(Supplied records begins)

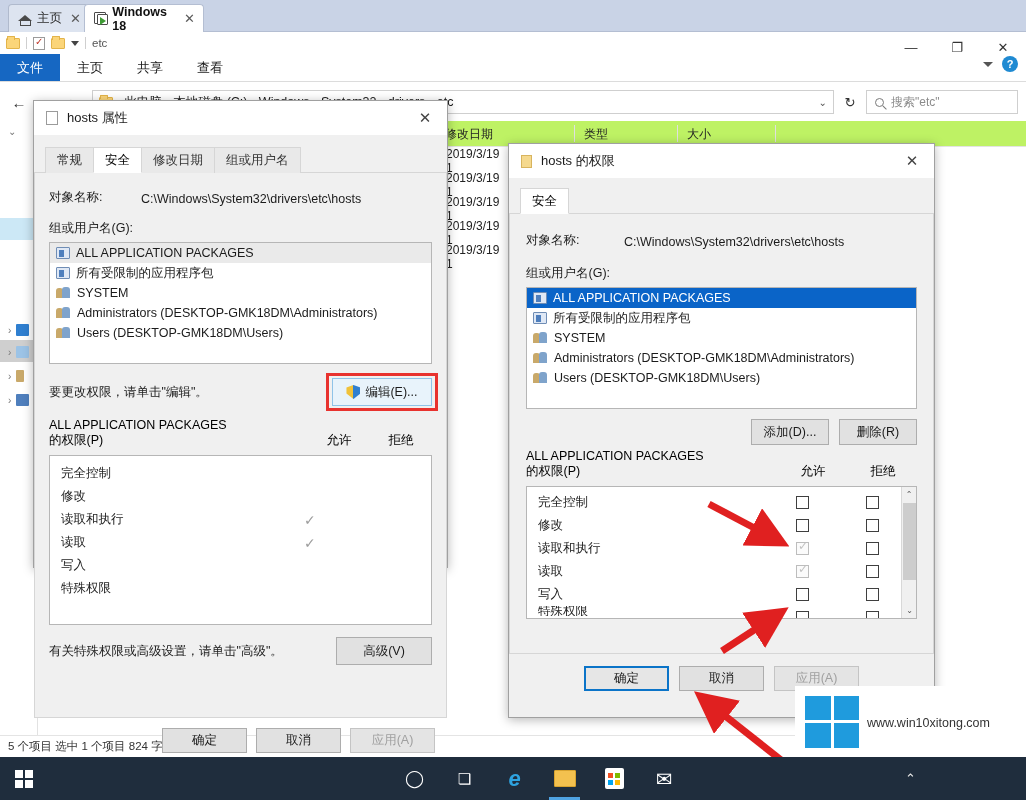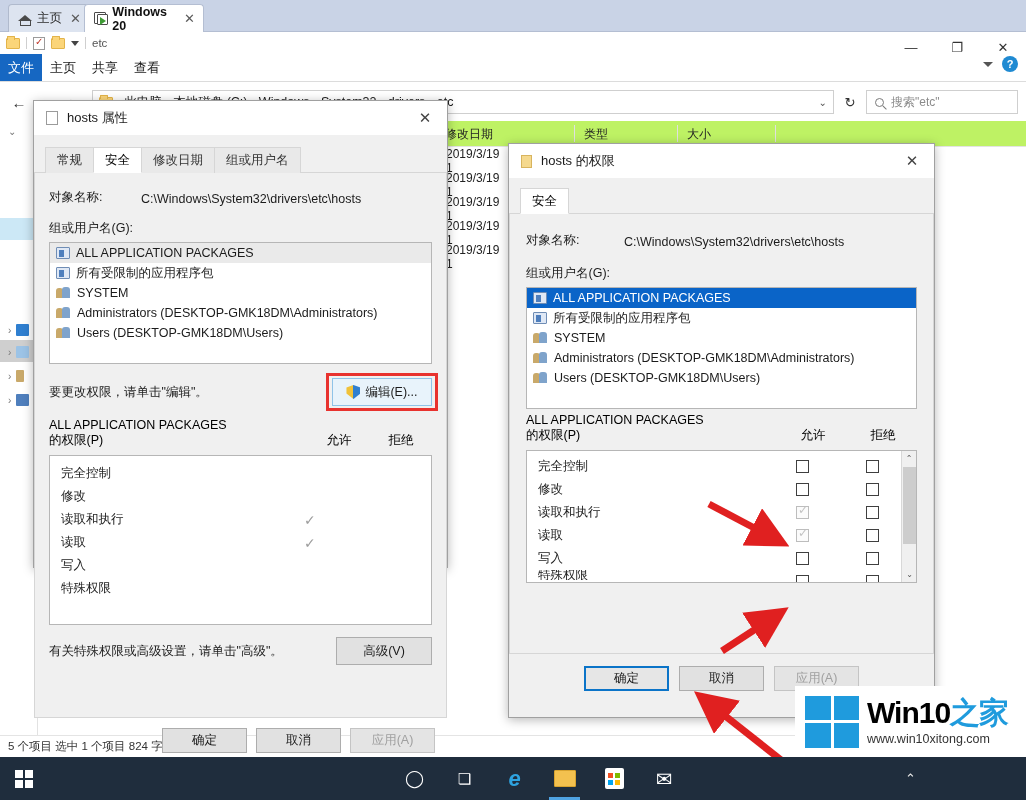--- a/index.html
+++ b/index.html
@@ -54,21 +54,21 @@
   .prop-ico:after { content:"✓"; position:absolute; left:1px; top:-2px; font-size:10px; color:#c0392b; }
   .qcaret { width:0;height:0;border-left:4px solid transparent;border-right:4px solid transparent;border-top:5px solid #444; }
 
   .wincontrols { position:absolute; right:0; top:32px; height:30px; display:flex; }
   .wincontrols div { width:46px; height:30px; display:flex; align-items:center; justify-content:center; color:#333; font-size:13px; }
 
   .ribbon-tabs {
     position:absolute; left:0; top:54px; width:1026px; height:28px; background:#fff;
     display:flex; align-items:stretch; font-size:13px; border-bottom:1px solid #dcdcdc;
   }
-  .rtab { padding:0 8px; display:flex; align-items:center; color:#1b1b1b; }
+  .rtab { padding:0 17px; display:flex; align-items:center; color:#1b1b1b; }
   .rtab.file { background:#1667c2; color:#fff; font-weight:normal; }
   .ribbon-right { position:absolute; right:8px; top:56px; display:flex; align-items:center; gap:9px; }
   .chev { width:0;height:0;border-left:5px solid transparent;border-right:5px solid transparent;border-top:5px solid #555; }
   .helpbtn { width:16px;height:16px;border-radius:50%;background:#1f8ad2;color:#fff;font-size:11px;font-weight:bold;
              display:flex;align-items:center;justify-content:center; }
 
   .addressbar {
     position:absolute; left:0; top:87px; width:1026px; height:30px; background:#fff;
     display:flex; align-items:center; gap:4px; padding-left:8px; font-size:12.5px; color:#222;
   }
@@ -190,21 +190,21 @@
       <span class="tab-home-icon"></span>
       <span>主页</span>
       <span class="tabclose">✕</span>
     </div>
     <div class="tab active" style="left:84px;width:120px;">
       <span class="tab-win-icon">
         <span class="bk"></span>
           <span class="bk2"></span>
           <span class="play"></span>
       </span>
-      <span>Windows 20</span>
+      <span>Windows 18</span>
       <span class="tabclose">✕</span>
     </div>
   </div>
 
   <div class="qatbar">
     <span class="folder-ico"></span>
     <span class="qsep"></span>
     <span class="prop-ico"></span>
     <span class="folder-ico"></span>
     <span class="qcaret"></span>
@@ -456,20 +456,24 @@
         <div class="li">
           <span class="usr-ico"></span>
           <span>Administrators (DESKTOP-GMK18DM\Administrators)</span>
         </div>
         <div class="li">
           <span class="usr-ico"></span>
           <span>Users (DESKTOP-GMK18DM\Users)</span>
         </div>
       </div>
 
+      <div style="display:flex;justify-content:flex-end;gap:10px;margin-top:10px;">
+        <div class="btn" style="width:78px;height:26px;">添加(D)...</div>
+        <div class="btn" style="width:78px;height:26px;">删除(R)</div>
+      </div>
 
       <div class="permhdr" style="margin-top:4px;">
         <div style="flex:1;">
           <div>ALL APPLICATION PACKAGES</div>
           <div>的权限(P)</div>
         </div>
         <div style="width:72px;text-align:center;">允许</div>
         <div style="width:68px;text-align:center;">拒绝</div>
       </div>
 
@@ -536,23 +540,20 @@
 </svg>
 
 <div id="watermark">
   <div class="wmlogo">
     <i></i>
       <i></i>
       <i></i>
       <i></i>
   </div>
   <div class="wmtext">
-    <div class="wmtitle">
-      <span>Win10</span><span class="zh">之家</span>
-    </div>
     <div class="wmurl">www.win10xitong.com</div>
   </div>
 </div>
 
 <div id="taskbar">
   <div class="startbtn">
     <div class="winlogo">
         <i></i>
         <i></i>
         <i></i>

(Supplied records ends)

Work task: The lines to return run from the one containing "-536,23 +540,20 @@" through the last line of the records above. Give them exactly and include nothing more.

Answer to this task:
@@ -536,23 +540,20 @@
 </svg>
 
 <div id="watermark">
   <div class="wmlogo">
     <i></i>
       <i></i>
       <i></i>
       <i></i>
   </div>
   <div class="wmtext">
-    <div class="wmtitle">
-      <span>Win10</span><span class="zh">之家</span>
-    </div>
     <div class="wmurl">www.win10xitong.com</div>
   </div>
 </div>
 
 <div id="taskbar">
   <div class="startbtn">
     <div class="winlogo">
         <i></i>
         <i></i>
         <i></i>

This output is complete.